Dies bedingt die sogenannte Spondylarthrose (Wirbelbogengelenksarthrose), die Spondylophytenbildung (Randzackenbildung), sowie die Verdickung der im Wirbelkanal verlaufenden Bänder.

Die daraus entstehenden Beschwerden äußern sich abgesehen von lokalen Schmerzen insbesondere durch zunehmende Gangunsicherheit, und schmerzbedingte Einschränkung der Gehstrecke. Osteoporotische Wirbelbrüche finden sich ebenfalls in diesem Lebensabschnitt. Bandscheibenvorfälle können in jedem Lebensalter auftreten.

Es beginnt ab 40
Wirbelsäulenbeschwerden treten am häufigsten bei 40 bis 50-jährigen auf. Dann nimmt die Häufigkeit derartiger Beschwerden ab. Dies sollte jedoch nicht darüber hinwegtäuschen, daß viele Senioren unter erheblichen Wirbelsäulenbeschwerden leiden. Es sind Funktionen des täglichen Lebens, wie Schuhe zubinden, einkaufen oder spazieren gehen, oder in der Nacht Durchschlafstörungen. Damit tritt eine wesentliche Behinderung ein.

Dem ausgeprägten Leidensdruck stehen häufig Behandler mit fatalistischer Einstellung gegenüber, die ihre Therapien auf das Nötigste beschränken, in der Meinung, daß alte Menschen unabänderlich an Schmerzen des Bewegungsapparates und insbesondere der Wirbelsäule leiden müssen.

Es kann geholfen werden
Noch vor 10 Jahren wurde mit Ausnahme von Druck-Entlastungseingriffen bei Bandscheibenvorfällen oder Wirbelkanalverengung (Vertebrostenose) selten eine Wirbelsäulenoperation bei alten Menschen durchgeführt. Dieser therapeutische Nihilismis hat jedoch in den letzten Jahren einen grundsätzlichen Wandel erfahren. Die operative Therapie von bösartigen Wirbelsäulenveränderungen wurde auf immer ältere Menschen ausgedehnt, mit dem Ziel, die Gehfähigkeit des Patienten aufrecht zu erhalten und zu vermeiden, daß der betroffene Patient monatelang querschnittgelähmt im Bett liegen muß.
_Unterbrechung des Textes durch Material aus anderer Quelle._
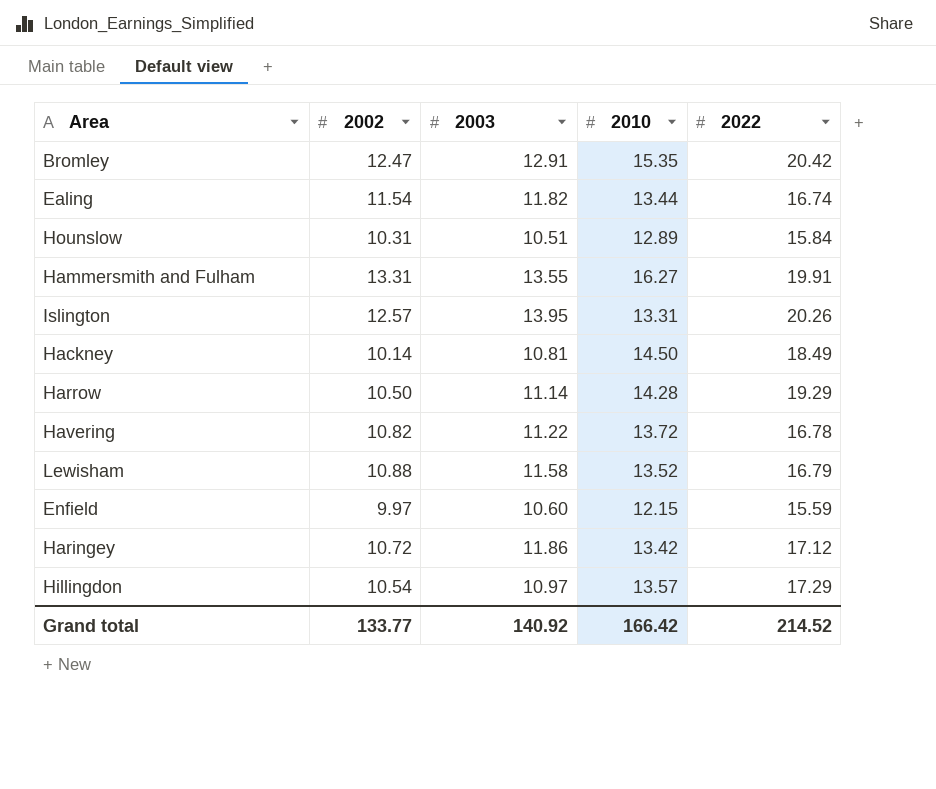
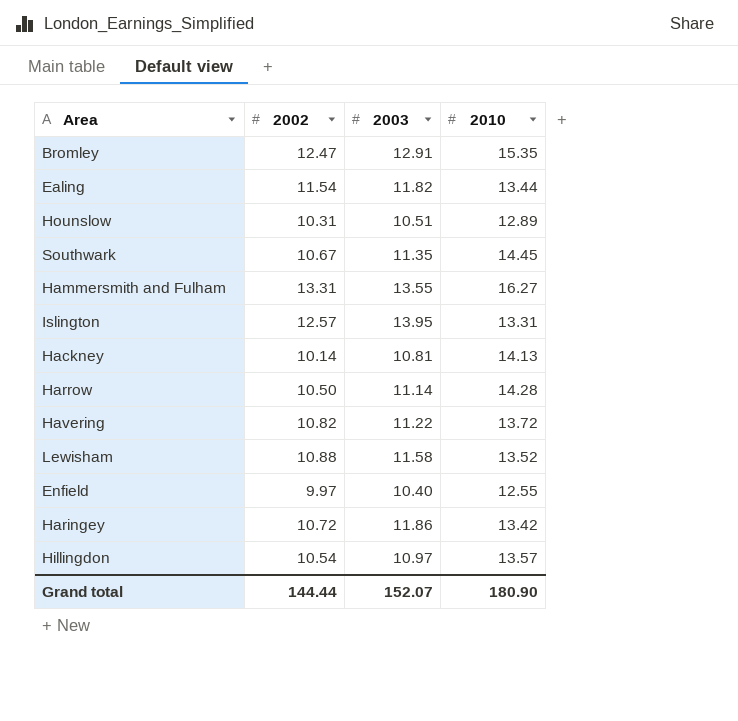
column 2022 | position: 5 -> none
row Southwark: none -> 10.67 | 11.35 | 14.45
Hackney | 2010: 14.50 -> 14.13
Enfield | 2003: 10.60 -> 10.40
Enfield | 2010: 12.15 -> 12.55
Grand total | 2002: 133.77 -> 144.44
Grand total | 2003: 140.92 -> 152.07
Grand total | 2010: 166.42 -> 180.90

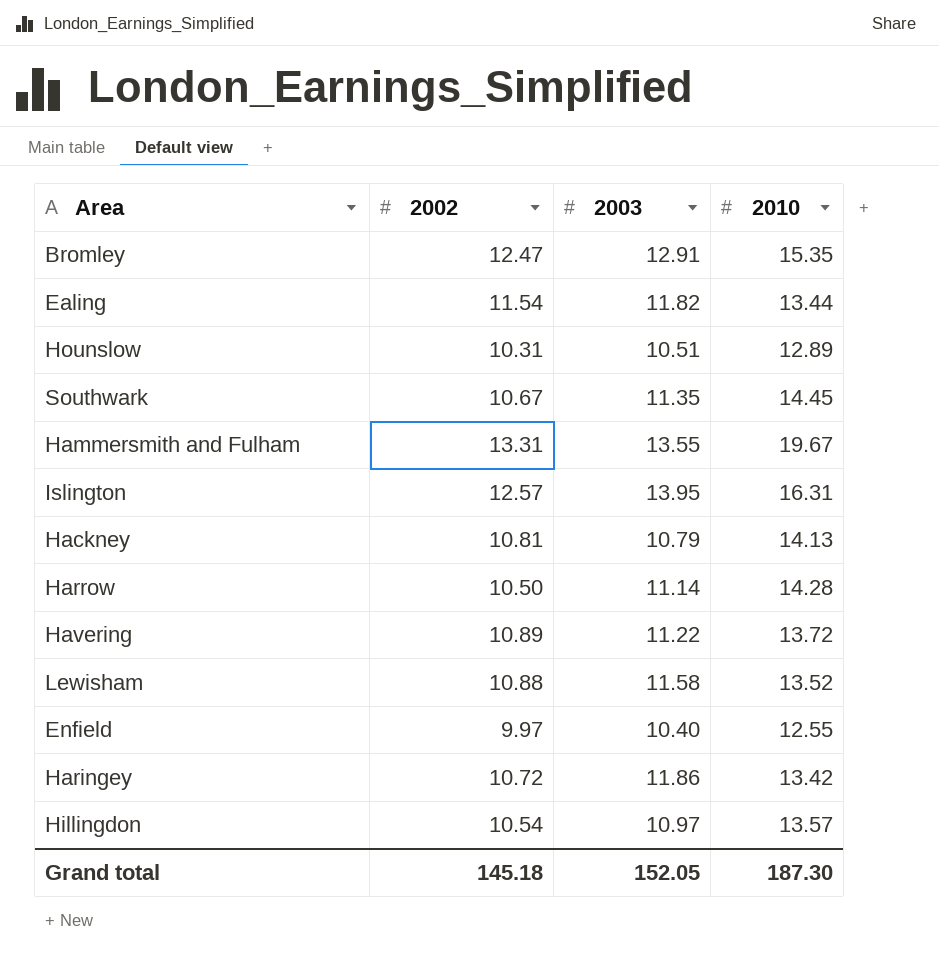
Hammersmith and Fulham | 2010: 16.27 -> 19.67
Islington | 2010: 13.31 -> 16.31
Hackney | 2002: 10.14 -> 10.81
Hackney | 2003: 10.81 -> 10.79
Havering | 2002: 10.82 -> 10.89
Grand total | 2002: 144.44 -> 145.18
Grand total | 2003: 152.07 -> 152.05
Grand total | 2010: 180.90 -> 187.30

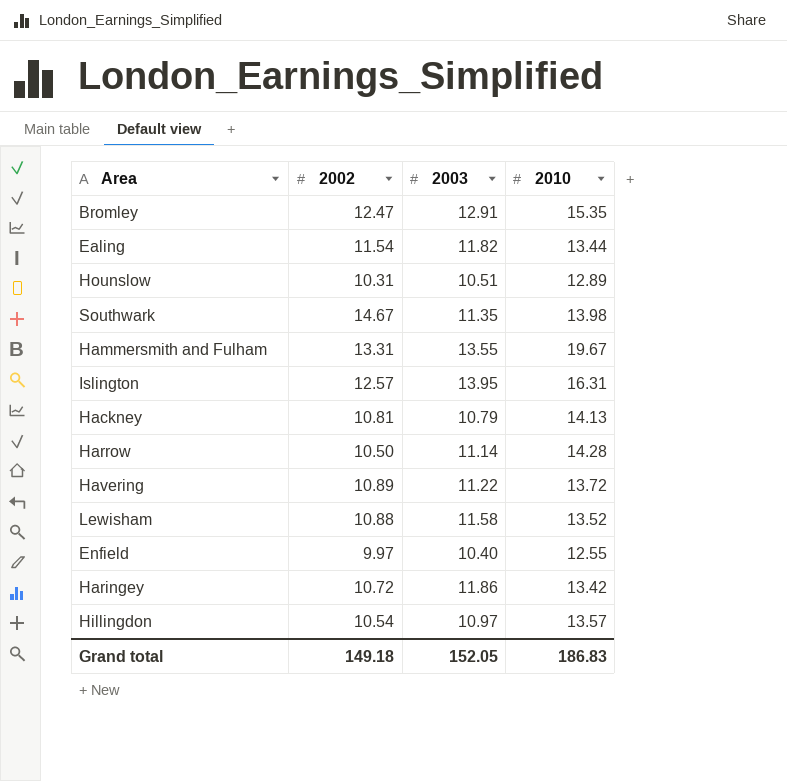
Southwark | 2002: 10.67 -> 14.67
Southwark | 2010: 14.45 -> 13.98
Grand total | 2002: 145.18 -> 149.18
Grand total | 2010: 187.30 -> 186.83

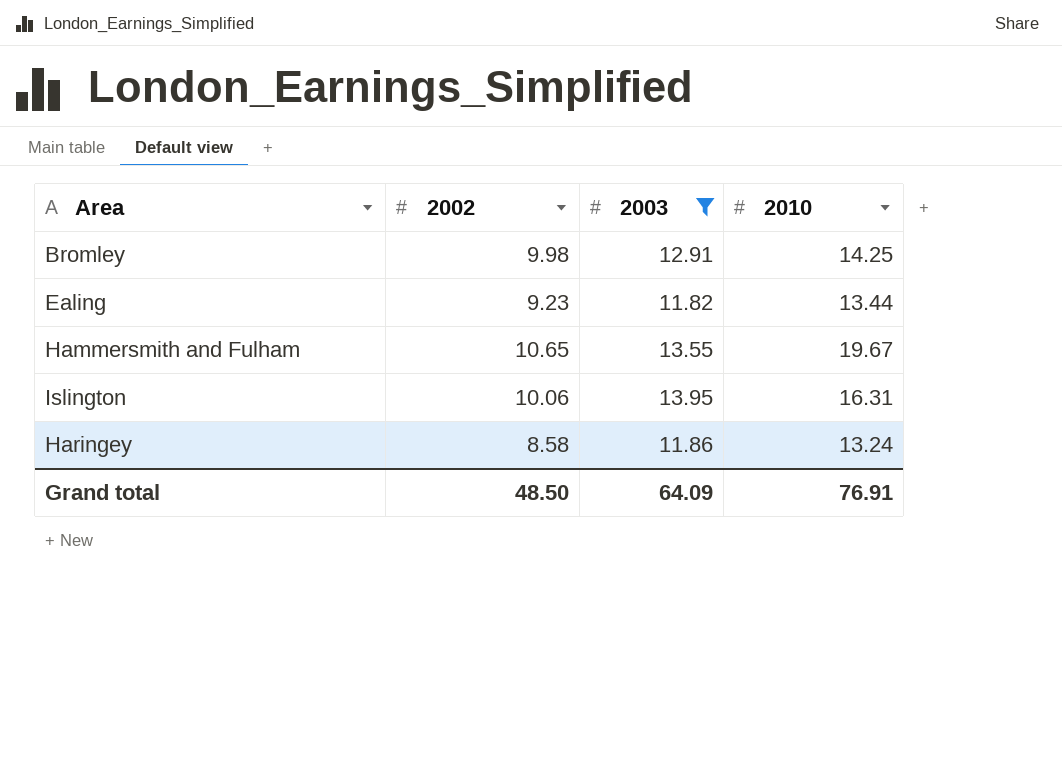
filter: none -> 2003 >= 11.82
Bromley | 2002: 12.47 -> 9.98
Bromley | 2010: 15.35 -> 14.25
Ealing | 2002: 11.54 -> 9.23
Hammersmith and Fulham | 2002: 13.31 -> 10.65
Islington | 2002: 12.57 -> 10.06
Haringey | 2002: 10.72 -> 8.58
Haringey | 2010: 13.42 -> 13.24
Grand total | 2002: 149.18 -> 48.50
Grand total | 2003: 152.05 -> 64.09
Grand total | 2010: 186.83 -> 76.91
Osteoporotische Wirbeleinbrüche, die bislang mittels monatelanger Miederversorgung und Schmerzmitteleinnahme behandelt wurden, können heute mit der sogenannten Ballon-Kyphoplastik, einer minimalinvasiven Methode (Chirurgie der kleinen Schnitte), während eines 3-tägigen Spitalsaufenthaltes ausgeheilt werden.

Mittels spezieller Operationstechniken können abnützungsbedingte Wirbelverschiebungen auch beim älteren Patienten mit guten Erfolgen korrigiert werden.

Alter ist keine Krankheit an sich, wohl aber treten Krankheiten im Alter häufiger auf. Internistische Begleiterkrankungen führen naturgemäß zu einem erhöhten Operationsrisiko. Im Falle einer chronischen und mit konservativen Maßnahmen nicht beherrschbaren Schmerzproblematik muß die Aussicht auf ein lebenswertes Leben auf der einen Seite, und das Risiko einer Operation auf der anderen Seite, gemeinsam mit Internisten und Anaesthesisten abgewogen werden.